According to the Arizona Department of Health Services about 600,000 people have type 2 diabetes and about 1,800 youth are diagnosed with type 1, both creating daily struggles for them and their families.
Over at the University of Arizona, there is a new exhibit in the health sciences library that is helping depict the day in the life for those with diabetes called Strips and Needles: A Day in the Life”.
“My goal for the exhibit strips and needles is to serve a whole host of communities,” Dr. Michael Lee Zirulnik, the exhibit’s creator and type 1 diabetic, said. “To serve medical and allied health students, to serve families, to let families know that beauty can come out of things that are a challenge, and for people that have a hidden or visible disabilities, whether it’s diabetes or something else.”
Zirulnik cataloged over 3,000 test strips and insulin syringe needles into the panels of the exhibit, showcasing a full year of daily struggles for diabetics.

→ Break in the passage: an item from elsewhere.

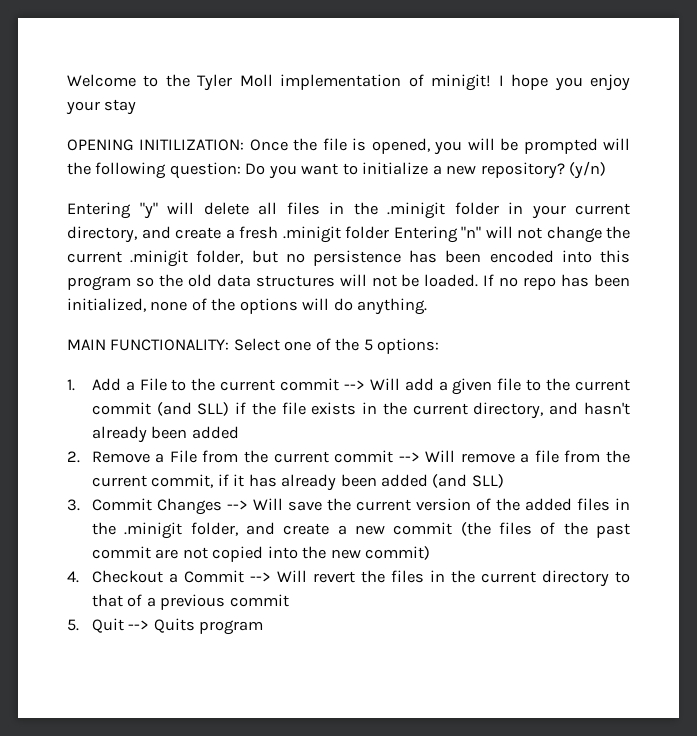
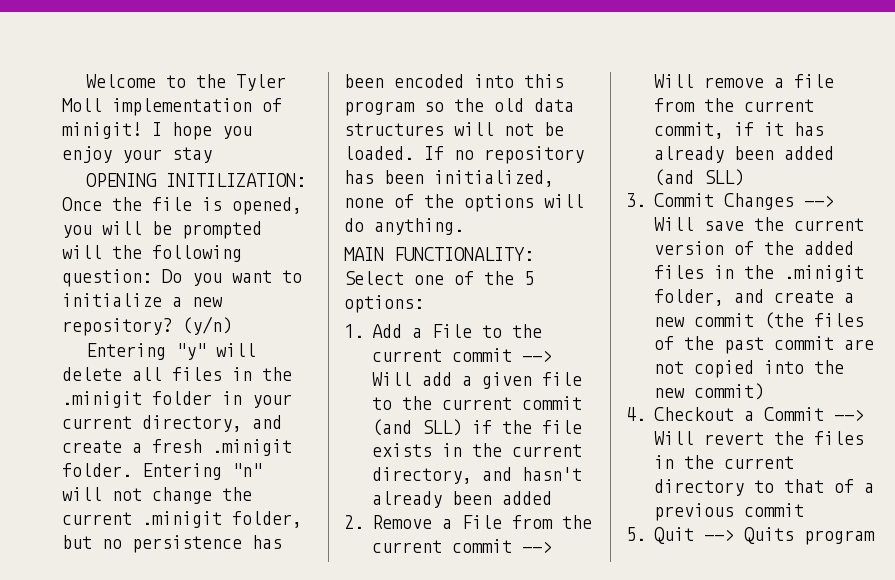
[345,226,389,239] folder -> [62,463,132,477] folder.
[523,277,557,290] repo -> [484,146,584,164] repository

The Diabetes Prevention Program is a year long support group that helps those suffering with type 2 learn to create healthy lifestyle choices. The program’s state director Vanessa da Silva said from stress management to a healthy diet, there are ways to help with type 2.
She said when someone is both chronically or acutely stressed, their blood sugar spikes, which is even more prevalent due to the pandemic.
“They’re also reporting that for those that have had COVID and the worse the infection is the higher the risk is for diabetes, type 1 or type 2,” she said. “Our diabetes risk is higher in certain populations that are lower economic status, a hispanic/latino, or tribal, of which we have a lot here in Arizona.”